### [DATA FOR THE TASK]
══════

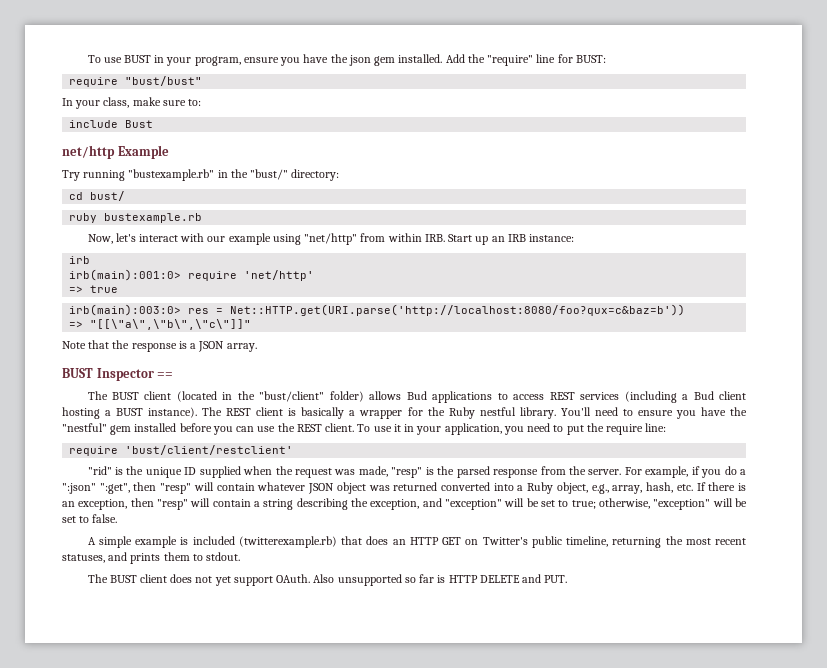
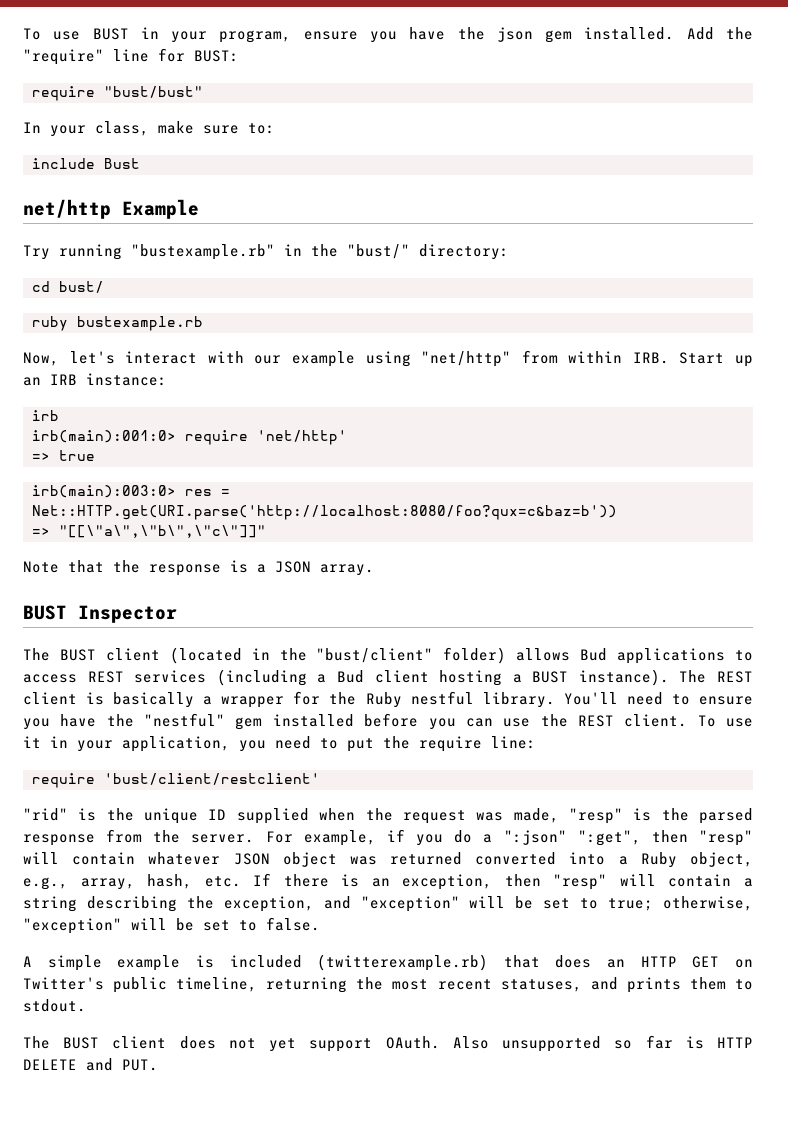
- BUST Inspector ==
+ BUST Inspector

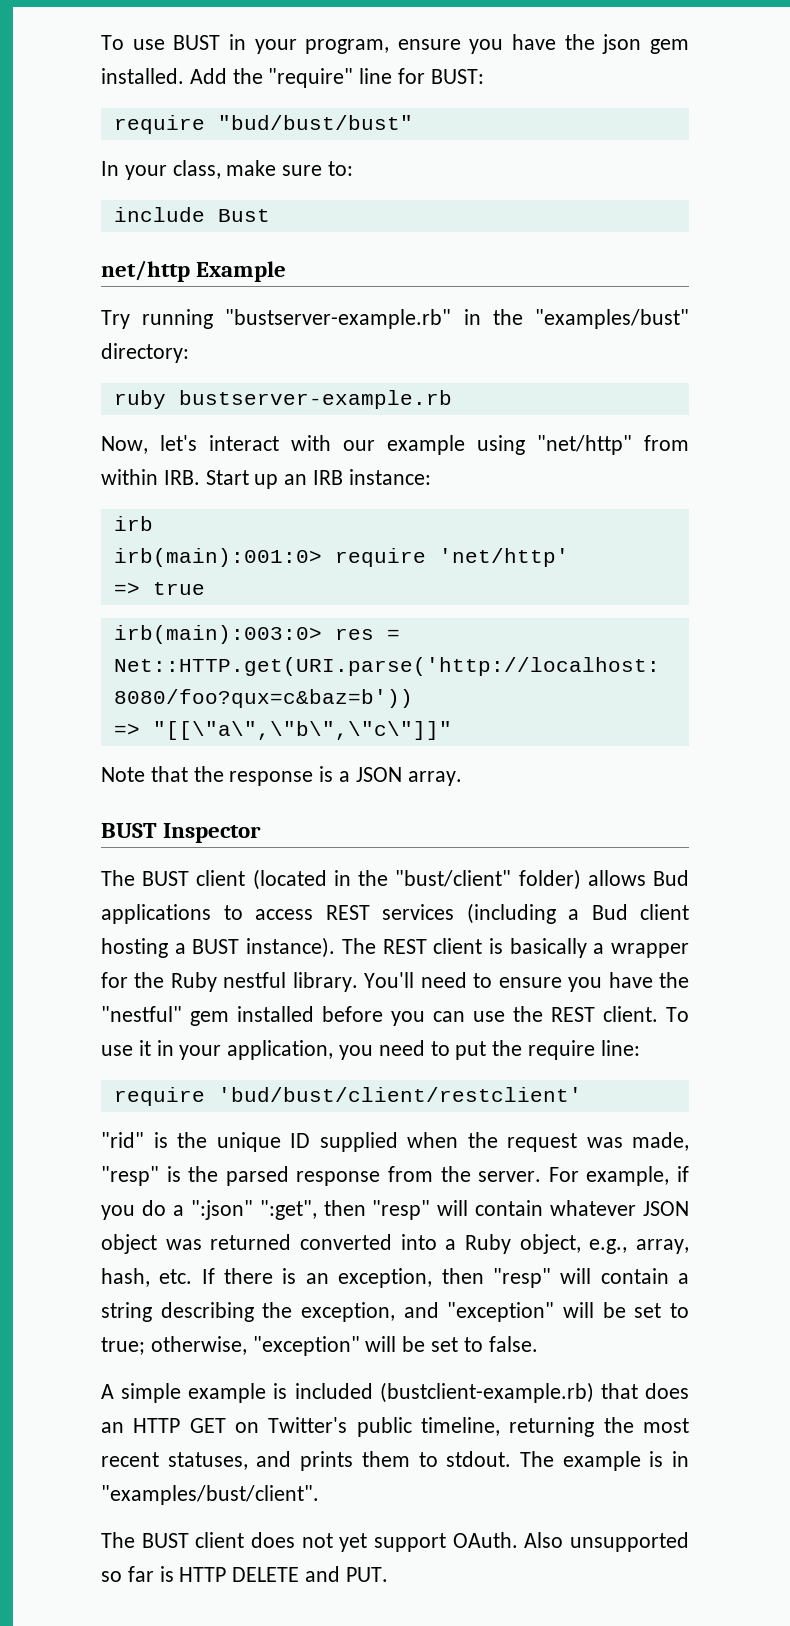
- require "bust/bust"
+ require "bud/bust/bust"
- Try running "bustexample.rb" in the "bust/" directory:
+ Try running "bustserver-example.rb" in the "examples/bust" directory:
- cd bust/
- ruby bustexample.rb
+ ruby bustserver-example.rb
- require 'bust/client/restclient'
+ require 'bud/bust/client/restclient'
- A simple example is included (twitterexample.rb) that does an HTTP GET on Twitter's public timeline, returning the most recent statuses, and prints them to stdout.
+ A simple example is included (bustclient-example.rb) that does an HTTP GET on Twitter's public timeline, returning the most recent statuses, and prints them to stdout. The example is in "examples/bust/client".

══════

### [PROBLEM DETAILS]
Provide a precise transcription of the listing, excluding each picture.

### [YOUR SOLUTION]
- BUST Inspector ==
+ BUST Inspector

- require "bust/bust"
+ require "bud/bust/bust"
- Try running "bustexample.rb" in the "bust/" directory:
+ Try running "bustserver-example.rb" in the "examples/bust" directory:
- cd bust/
- ruby bustexample.rb
+ ruby bustserver-example.rb
- require 'bust/client/restclient'
+ require 'bud/bust/client/restclient'
- A simple example is included (twitterexample.rb) that does an HTTP GET on Twitter's public timeline, returning the most recent statuses, and prints them to stdout.
+ A simple example is included (bustclient-example.rb) that does an HTTP GET on Twitter's public timeline, returning the most recent statuses, and prints them to stdout. The example is in "examples/bust/client".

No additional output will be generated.